THE PROBLEM: Copy every line of the entries that has the string "color" in it.

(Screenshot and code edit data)
################

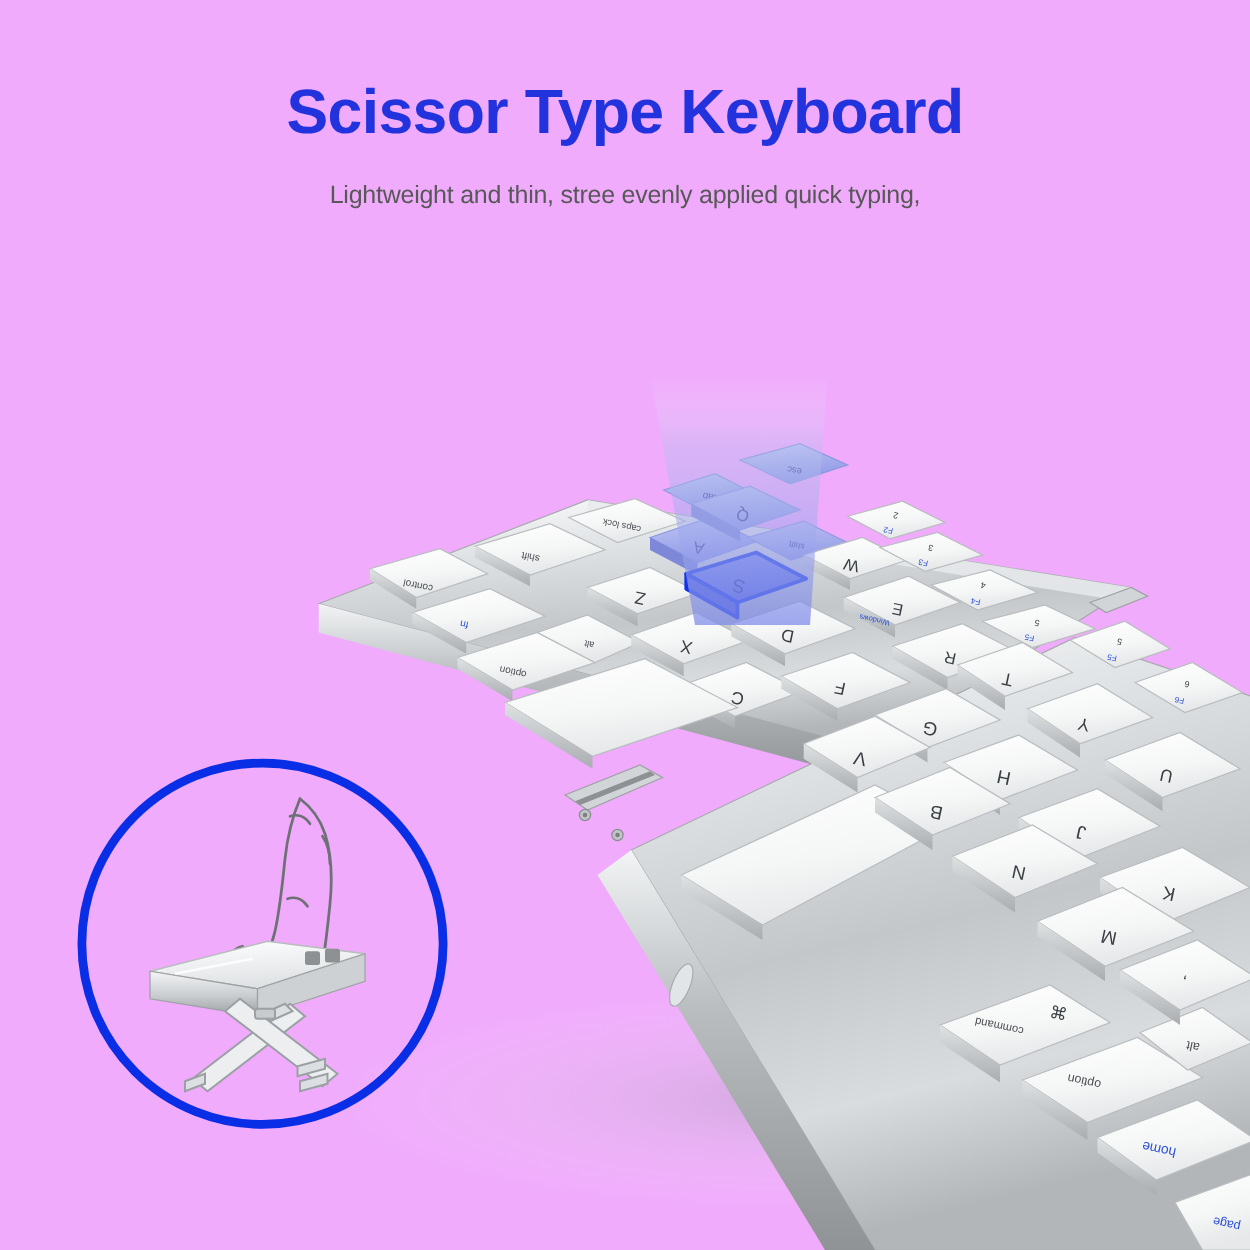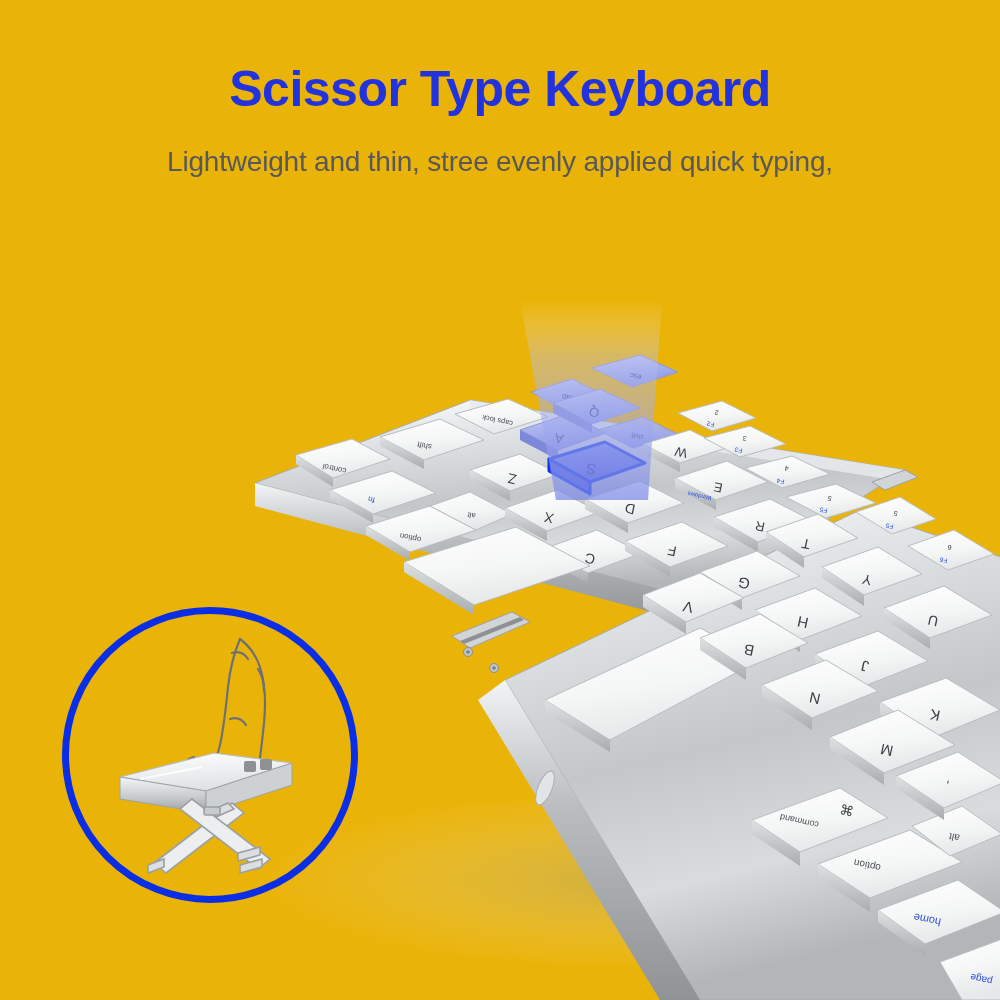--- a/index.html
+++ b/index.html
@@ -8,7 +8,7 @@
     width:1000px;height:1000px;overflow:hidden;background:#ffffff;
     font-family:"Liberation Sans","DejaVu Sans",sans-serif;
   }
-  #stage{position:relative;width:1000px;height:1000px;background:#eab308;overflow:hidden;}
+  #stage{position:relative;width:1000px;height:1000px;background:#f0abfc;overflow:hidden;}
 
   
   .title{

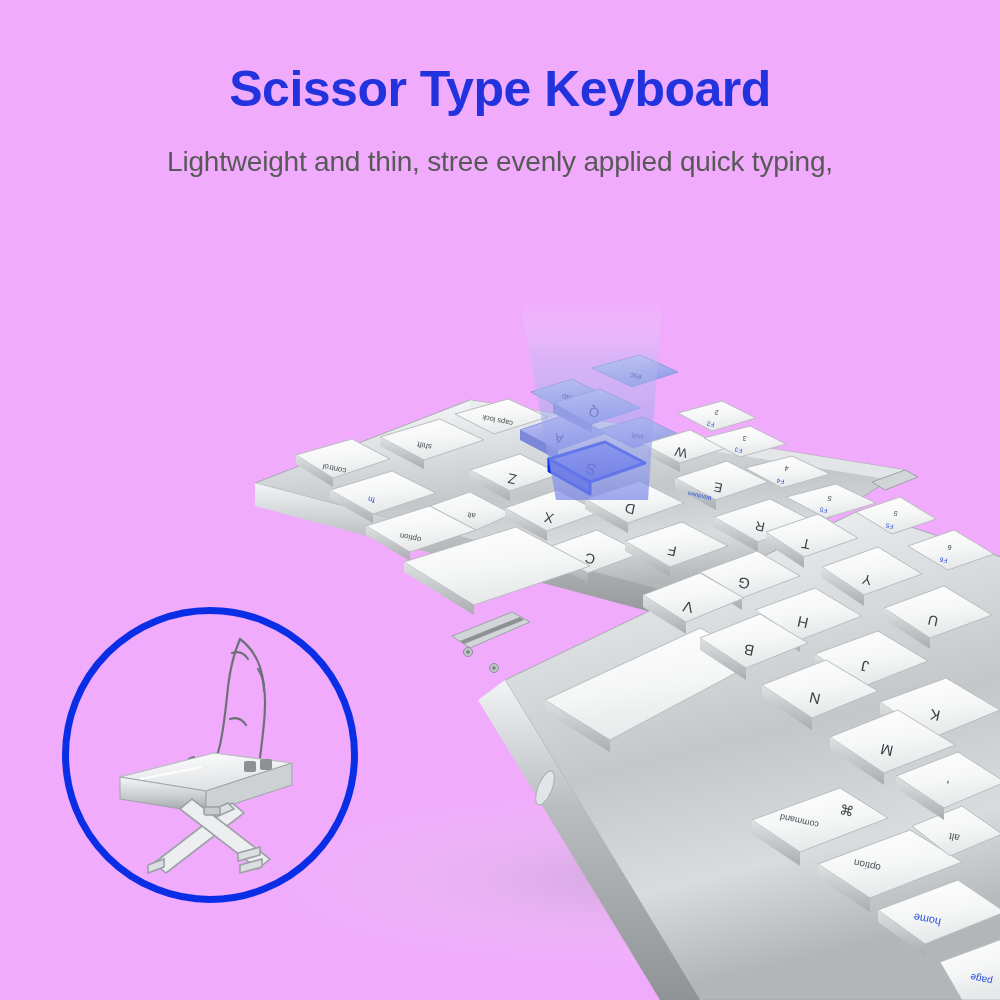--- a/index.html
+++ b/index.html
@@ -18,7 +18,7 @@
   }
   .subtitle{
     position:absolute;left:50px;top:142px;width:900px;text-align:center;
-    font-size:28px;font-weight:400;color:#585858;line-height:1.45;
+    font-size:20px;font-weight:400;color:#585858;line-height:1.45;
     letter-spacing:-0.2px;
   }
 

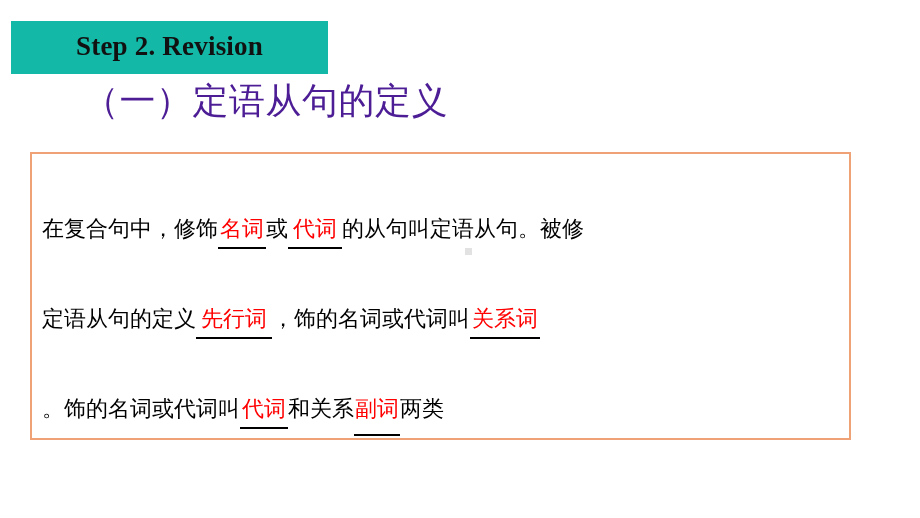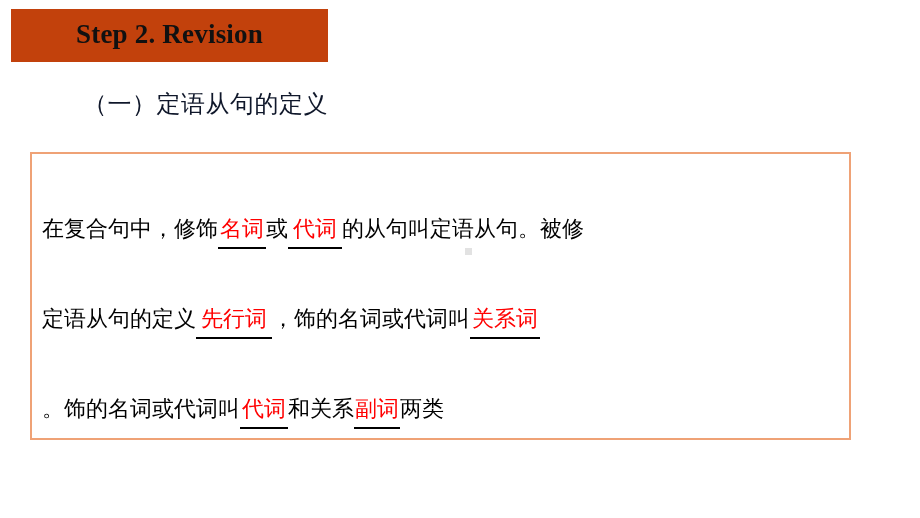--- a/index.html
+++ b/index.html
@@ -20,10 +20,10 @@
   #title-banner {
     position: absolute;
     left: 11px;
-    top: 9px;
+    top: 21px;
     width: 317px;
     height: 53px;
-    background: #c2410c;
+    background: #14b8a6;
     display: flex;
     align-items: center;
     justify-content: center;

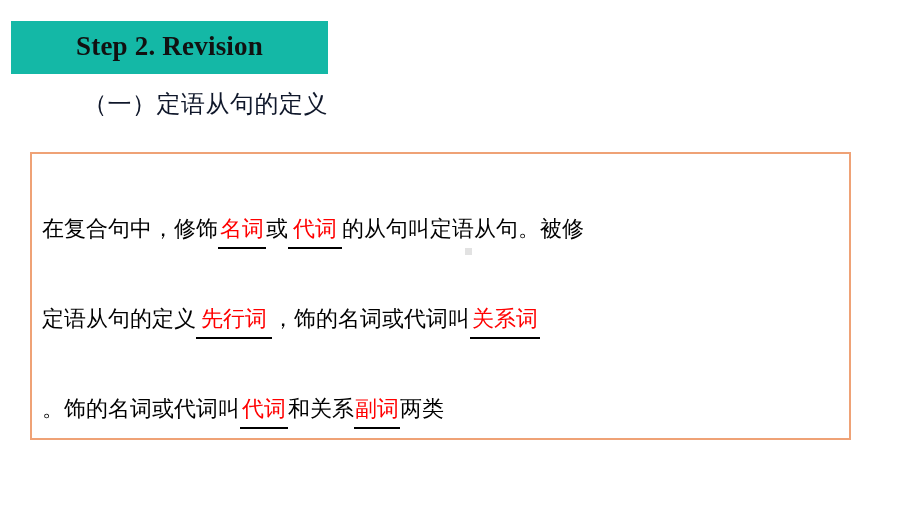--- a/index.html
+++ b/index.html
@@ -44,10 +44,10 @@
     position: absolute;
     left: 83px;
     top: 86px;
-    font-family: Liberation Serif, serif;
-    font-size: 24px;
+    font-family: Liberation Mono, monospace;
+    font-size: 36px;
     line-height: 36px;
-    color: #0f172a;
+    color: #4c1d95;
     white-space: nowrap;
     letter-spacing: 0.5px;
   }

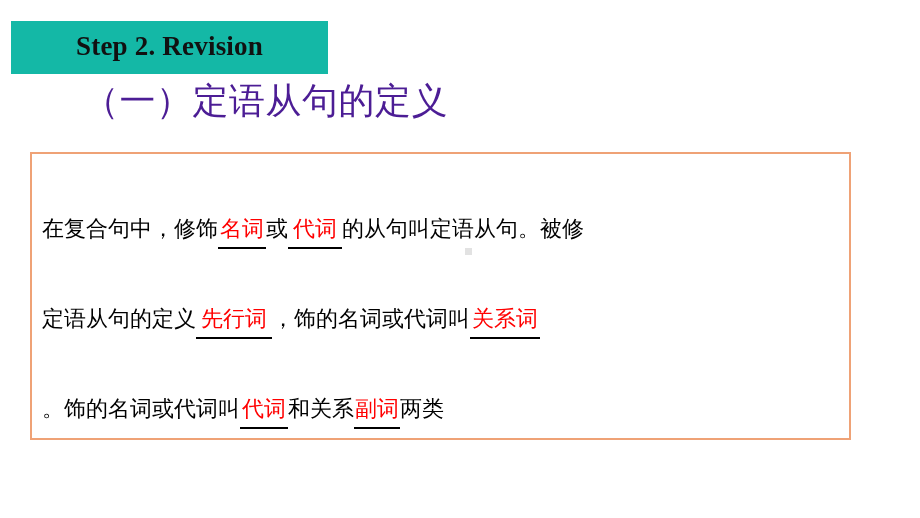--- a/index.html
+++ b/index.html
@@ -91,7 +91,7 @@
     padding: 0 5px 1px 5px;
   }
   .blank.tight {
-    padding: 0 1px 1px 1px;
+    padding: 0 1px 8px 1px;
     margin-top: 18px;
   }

################

WRITTEN ANSWER:
-    font-size:28px;font-weight:400;color:#585858;line-height:1.45;
+    font-size:20px;font-weight:400;color:#585858;line-height:1.45;
-    color: #0f172a;
+    color: #4c1d95;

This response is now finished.